Component insolvency cases
A new trend of international-EU component insolvency cases. In the past years Andorra has slowly but unrepentantly opened its economy to foreign investments. At time of writing, numerous conglomerates (ie, in the leisure and tourism sector) have operating affiliates in Andorra. Likewise, the Andorran holding company has been widely used as an investment vehicle throughout the EU. It is likely that Andorran companies are part of insolvency proceedings.
In this vein, Andorran is not a part of the EU and, therefore, the EU insolvency regulations do not apply. This means that certain key concepts such as principal or secondary proceedings remain untested. Accordingly, insolvency proceedings that are brought into other jurisdictions will have to deal with the Andorran component, taking into account that there is (or there is not) a solvency focus in the form of relevant assets or guarantees. Therefore, it will be necessary to assess whether assets will need to be seized individually, through local enforcement procedures (that will probably need an exequatur in case they are resolved by foreign judicial authorities) or whether local insolvency proceedings need to be filed.

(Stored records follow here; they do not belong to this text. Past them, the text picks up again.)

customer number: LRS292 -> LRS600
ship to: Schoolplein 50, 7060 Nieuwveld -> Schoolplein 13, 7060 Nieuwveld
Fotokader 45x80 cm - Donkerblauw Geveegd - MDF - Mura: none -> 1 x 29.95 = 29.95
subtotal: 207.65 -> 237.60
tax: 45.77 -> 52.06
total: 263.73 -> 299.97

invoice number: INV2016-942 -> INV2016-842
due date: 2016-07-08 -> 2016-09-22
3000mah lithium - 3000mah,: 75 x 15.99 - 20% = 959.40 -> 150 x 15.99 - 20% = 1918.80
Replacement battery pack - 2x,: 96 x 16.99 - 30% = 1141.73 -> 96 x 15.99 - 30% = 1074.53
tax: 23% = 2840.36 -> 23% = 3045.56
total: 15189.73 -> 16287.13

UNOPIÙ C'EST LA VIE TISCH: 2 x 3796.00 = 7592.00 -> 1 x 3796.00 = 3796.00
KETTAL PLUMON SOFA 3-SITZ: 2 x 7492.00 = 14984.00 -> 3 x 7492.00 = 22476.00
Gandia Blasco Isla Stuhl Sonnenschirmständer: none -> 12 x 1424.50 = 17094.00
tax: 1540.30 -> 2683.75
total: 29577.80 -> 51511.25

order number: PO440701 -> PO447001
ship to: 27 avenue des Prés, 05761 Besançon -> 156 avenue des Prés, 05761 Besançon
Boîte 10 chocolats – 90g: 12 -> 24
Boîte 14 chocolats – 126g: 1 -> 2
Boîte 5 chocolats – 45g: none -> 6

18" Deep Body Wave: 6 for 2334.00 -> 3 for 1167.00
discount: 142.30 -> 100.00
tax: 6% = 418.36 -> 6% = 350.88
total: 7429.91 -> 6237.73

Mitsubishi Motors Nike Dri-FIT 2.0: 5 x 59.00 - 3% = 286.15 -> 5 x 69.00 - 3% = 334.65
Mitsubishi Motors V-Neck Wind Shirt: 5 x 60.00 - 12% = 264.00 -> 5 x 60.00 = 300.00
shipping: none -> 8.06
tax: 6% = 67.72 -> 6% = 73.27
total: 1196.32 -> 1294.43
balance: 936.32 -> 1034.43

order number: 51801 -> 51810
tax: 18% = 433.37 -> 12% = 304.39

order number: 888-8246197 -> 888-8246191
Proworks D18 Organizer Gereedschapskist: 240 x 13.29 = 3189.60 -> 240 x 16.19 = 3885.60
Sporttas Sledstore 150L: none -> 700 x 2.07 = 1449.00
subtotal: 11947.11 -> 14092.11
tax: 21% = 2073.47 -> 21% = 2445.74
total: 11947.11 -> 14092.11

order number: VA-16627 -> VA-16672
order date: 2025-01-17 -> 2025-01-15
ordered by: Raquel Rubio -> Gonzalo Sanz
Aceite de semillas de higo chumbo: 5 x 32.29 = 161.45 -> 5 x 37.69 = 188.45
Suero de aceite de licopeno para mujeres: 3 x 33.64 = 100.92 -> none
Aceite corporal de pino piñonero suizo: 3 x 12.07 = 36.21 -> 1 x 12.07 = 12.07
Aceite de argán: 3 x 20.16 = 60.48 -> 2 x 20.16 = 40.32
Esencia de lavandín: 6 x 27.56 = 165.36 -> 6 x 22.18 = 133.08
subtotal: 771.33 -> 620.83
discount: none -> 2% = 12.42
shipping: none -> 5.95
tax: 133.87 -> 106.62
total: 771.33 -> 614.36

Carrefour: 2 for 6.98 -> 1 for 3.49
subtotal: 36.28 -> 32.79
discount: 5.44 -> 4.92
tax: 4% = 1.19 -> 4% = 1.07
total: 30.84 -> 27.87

All of these factors are subject to the fact that although there is an increase political sensibility to update the 1969 Decree of Insolvency, at the light of recent legislative changes, including the resources of local courts to quickly adapt to changes, it will take time to implement, both in terms of drafting, approval and mindset. Accordingly, it is expected that the 1969 Decree to survive a substantial part of the changes that the insolvency wave will bring, with some necessary updates likely being enacted by means of urgency.